Dois papas
O filme “Dois papas” exibido pela Netflix é uma abordagem
sobre poder e carisma na igreja. Fernando Meirelles foi magistral em mostrar os
dois lados do poder. Não foca somente no lado sociológico e nas disputas
internas, mas introduz o elemento espiritualidade e humanidade na análise.
Por vezes lemos análises sociológicas e, até mesmo, das ciências
da religião sobre igreja, poder carisma, economia, etc. Sempre respeitei a pertinência
delas, mas sempre fiz objeções também. A igreja não é só poder pelo poder.
Óbvio que há disputa pelo poder, mas não só isso. Há muita coisa envolvida.
Coisas obscuras, ações compreensíveis outras nem tanto. Contudo, havia falta de
uma abordagem carismática na maioria dos artigos e análises que se
disponibilizam. Dessa vez o diretor acertou em cheio.

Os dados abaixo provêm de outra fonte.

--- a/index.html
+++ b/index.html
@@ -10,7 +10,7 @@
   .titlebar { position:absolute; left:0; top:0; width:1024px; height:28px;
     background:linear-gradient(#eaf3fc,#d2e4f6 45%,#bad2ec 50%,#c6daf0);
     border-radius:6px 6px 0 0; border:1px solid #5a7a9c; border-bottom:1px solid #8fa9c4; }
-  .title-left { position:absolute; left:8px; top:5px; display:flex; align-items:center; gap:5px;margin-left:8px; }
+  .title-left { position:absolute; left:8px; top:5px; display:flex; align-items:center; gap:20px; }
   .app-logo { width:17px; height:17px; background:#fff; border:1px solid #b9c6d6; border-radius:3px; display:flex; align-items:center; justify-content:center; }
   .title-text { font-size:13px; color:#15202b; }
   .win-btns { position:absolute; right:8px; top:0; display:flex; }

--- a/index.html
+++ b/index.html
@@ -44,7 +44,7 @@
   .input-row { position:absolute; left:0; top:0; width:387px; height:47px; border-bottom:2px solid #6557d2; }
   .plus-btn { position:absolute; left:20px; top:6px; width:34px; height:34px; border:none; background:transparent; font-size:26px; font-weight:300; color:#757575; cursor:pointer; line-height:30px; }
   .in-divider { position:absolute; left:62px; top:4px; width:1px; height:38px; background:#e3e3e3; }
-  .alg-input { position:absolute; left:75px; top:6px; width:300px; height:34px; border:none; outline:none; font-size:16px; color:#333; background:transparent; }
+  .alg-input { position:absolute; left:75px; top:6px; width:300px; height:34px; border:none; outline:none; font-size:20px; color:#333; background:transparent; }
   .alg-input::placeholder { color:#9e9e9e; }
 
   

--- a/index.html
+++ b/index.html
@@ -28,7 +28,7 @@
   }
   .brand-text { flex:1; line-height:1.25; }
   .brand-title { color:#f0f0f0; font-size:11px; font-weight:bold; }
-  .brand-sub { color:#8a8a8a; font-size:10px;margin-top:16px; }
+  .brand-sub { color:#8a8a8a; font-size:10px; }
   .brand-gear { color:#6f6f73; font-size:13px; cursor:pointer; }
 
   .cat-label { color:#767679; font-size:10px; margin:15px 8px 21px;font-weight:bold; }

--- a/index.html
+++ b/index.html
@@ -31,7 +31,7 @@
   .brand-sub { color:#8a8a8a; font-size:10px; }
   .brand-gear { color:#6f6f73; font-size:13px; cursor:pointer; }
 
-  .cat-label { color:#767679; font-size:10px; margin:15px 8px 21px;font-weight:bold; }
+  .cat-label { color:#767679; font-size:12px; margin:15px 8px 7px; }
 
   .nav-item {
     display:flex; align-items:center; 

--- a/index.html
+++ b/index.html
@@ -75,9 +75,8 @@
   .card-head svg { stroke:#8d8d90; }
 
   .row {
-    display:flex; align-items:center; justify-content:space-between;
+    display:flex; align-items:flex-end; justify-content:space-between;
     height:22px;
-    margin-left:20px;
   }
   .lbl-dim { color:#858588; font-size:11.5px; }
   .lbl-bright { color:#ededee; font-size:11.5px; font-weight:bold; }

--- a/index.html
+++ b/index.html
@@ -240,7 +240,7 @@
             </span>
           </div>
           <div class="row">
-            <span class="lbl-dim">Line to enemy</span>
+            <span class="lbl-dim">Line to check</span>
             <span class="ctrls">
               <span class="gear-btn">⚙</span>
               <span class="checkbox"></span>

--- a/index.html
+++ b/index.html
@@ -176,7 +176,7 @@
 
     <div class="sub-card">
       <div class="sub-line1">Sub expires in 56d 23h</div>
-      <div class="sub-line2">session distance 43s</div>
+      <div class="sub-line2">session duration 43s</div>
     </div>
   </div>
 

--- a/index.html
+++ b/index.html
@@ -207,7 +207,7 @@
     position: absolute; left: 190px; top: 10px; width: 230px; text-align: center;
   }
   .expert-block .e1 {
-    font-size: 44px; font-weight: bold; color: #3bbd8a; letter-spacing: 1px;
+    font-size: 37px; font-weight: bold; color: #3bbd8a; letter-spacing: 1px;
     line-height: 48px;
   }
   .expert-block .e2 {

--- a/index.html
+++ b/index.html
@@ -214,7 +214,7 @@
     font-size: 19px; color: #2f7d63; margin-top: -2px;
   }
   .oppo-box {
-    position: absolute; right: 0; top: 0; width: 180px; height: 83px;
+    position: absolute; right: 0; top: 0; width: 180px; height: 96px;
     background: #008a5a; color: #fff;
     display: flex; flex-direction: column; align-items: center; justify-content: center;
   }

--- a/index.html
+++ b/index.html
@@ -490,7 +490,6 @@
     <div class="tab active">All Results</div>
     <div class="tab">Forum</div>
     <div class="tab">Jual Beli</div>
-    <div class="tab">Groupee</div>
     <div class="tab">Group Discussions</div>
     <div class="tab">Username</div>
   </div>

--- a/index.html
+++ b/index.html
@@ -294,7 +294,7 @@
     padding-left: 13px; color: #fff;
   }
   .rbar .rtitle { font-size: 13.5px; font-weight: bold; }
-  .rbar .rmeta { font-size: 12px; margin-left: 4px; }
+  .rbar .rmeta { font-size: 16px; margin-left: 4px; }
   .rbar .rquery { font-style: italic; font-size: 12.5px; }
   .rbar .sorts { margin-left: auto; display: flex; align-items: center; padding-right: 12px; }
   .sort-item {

O filme trata da questão de forma ampla. Não esconde que há
problemas e falhas, mas destaca que o que move os religiosos é a
espiritualidade. Ao abordar a frieza e dogmatismo de Bento XVI faz um
contraponto com sua infância fria, dura e seu refúgio nos estudos e dogmas
religiosos.
Do ponto de vista da psicanálise Bento XVI em sua infância sublimou
seus desejos, projetando-os na instituição e em seus mecanismos. É
compreensível sua postura dura e fria. Ao ler “Igreja, Carisma e Poder” de
Leonardo Boff pouco se compreende sobre Ratzinger, mas a abordagem de Meirelles
mostra outro lado: o "constructo" da frieza humana por conta de circunstâncias
compreensíveis.
Além disso tem-se a dimensão de que quando se lida com
poderes institucionais há limitações. Nem sempre quem exerce função de
liderança pode tudo - contrariando o que muita gente pensa. O poder possui
limitações. Há um equilíbrio a ser mantido. A estrutura demanda mais do que capacidade
intelectual e carismática. É um jogo que desgasta a saúde física, mental e
espiritual.
Se a construção do personagem de Bento XVI caminha de um
homem frio para um homem carismático, a antítese em relação ao Francisco é
semelhante. O diretor não esconde as falhas do homem Jorge Bergoglio, suas idiossincrasias
, desapontamentos e fraquezas.
Não se esconde nem mesmo a atuação de Bergoglio na ditadura
argentina. Um papel, aliás, demasiado contraditório. Apesar disso a figura de
Francisco é construída colocando como um pecador que foi eleito sumo pontífice
para ajudar a modificar a estrutura da igreja, conferir-lhe um tom mais
acolhedor e menos dogmático.
A Igreja Católica é firmada sobre o primado de Pedro, seu
primeiro bispo. Pedro foi um homem pecador. Ele tinha suas dubiedades. É assim
como todo líder cristão. Amor, piedade e misericórdia são elementos que não
podem ser perdidos de vista.
O filme mostra as contradições do papado de Bento XVI quando
foi complacente com os casos de pedofilia. Assim como mostra as contradições de
Bergoglio quando foi complacente com a ditadura. Pecados estruturais? Quem não
os tem?
Por fim fica a imagem de que em meio a todo esse emaranhado
há um elemento maior que permeia a sustenta essa estrutura: a espiritualidade.
De certa maneira o Reino de Deus é a arte de conviver com o contraditório.